Everything from the first line below through the line with "later in the following." is to be transcribed exactly, and nothing past it.

******

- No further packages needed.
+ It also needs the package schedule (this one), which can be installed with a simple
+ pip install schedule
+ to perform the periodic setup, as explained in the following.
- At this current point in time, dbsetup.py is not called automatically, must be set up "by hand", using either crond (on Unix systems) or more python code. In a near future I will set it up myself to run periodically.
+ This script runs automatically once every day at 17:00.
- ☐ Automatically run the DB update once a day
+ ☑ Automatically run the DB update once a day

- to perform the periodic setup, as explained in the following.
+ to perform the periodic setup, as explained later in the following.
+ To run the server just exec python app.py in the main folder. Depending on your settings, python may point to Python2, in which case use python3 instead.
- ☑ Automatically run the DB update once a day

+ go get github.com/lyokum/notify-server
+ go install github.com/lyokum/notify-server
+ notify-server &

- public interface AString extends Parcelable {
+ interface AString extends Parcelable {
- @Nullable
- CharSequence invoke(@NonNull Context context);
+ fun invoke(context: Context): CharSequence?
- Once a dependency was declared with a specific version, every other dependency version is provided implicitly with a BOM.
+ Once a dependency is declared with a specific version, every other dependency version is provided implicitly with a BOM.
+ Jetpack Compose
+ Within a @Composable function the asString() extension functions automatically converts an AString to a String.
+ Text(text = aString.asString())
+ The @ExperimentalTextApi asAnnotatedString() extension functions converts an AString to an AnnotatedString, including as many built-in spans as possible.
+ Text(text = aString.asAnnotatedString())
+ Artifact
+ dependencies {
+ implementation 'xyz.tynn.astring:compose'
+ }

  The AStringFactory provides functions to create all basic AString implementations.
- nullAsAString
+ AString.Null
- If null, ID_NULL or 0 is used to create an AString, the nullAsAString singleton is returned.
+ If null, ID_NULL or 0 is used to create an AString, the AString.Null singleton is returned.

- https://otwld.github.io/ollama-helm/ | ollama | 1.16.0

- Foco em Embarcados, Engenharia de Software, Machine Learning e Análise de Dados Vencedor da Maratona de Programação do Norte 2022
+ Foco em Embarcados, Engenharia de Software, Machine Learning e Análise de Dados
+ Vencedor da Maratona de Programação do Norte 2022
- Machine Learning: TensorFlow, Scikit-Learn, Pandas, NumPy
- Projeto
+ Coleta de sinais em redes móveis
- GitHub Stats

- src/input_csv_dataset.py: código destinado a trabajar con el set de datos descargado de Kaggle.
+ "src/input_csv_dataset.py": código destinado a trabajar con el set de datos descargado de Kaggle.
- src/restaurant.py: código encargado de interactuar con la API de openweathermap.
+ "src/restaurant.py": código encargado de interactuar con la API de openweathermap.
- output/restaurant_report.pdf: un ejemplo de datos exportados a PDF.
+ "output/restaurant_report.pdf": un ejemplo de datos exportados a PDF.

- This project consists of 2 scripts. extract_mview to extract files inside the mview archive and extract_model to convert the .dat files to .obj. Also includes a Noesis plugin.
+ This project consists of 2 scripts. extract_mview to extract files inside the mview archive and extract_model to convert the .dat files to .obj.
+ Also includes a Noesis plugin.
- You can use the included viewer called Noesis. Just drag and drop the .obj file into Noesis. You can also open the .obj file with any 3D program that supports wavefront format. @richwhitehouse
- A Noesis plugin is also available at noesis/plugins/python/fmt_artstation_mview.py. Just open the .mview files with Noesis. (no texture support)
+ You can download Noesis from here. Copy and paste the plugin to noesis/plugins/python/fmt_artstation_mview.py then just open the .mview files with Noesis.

******

**YOUR SOLUTION**
- No further packages needed.
+ It also needs the package schedule (this one), which can be installed with a simple
+ pip install schedule
+ to perform the periodic setup, as explained in the following.
- At this current point in time, dbsetup.py is not called automatically, must be set up "by hand", using either crond (on Unix systems) or more python code. In a near future I will set it up myself to run periodically.
+ This script runs automatically once every day at 17:00.
- ☐ Automatically run the DB update once a day
+ ☑ Automatically run the DB update once a day

- to perform the periodic setup, as explained in the following.
+ to perform the periodic setup, as explained later in the following.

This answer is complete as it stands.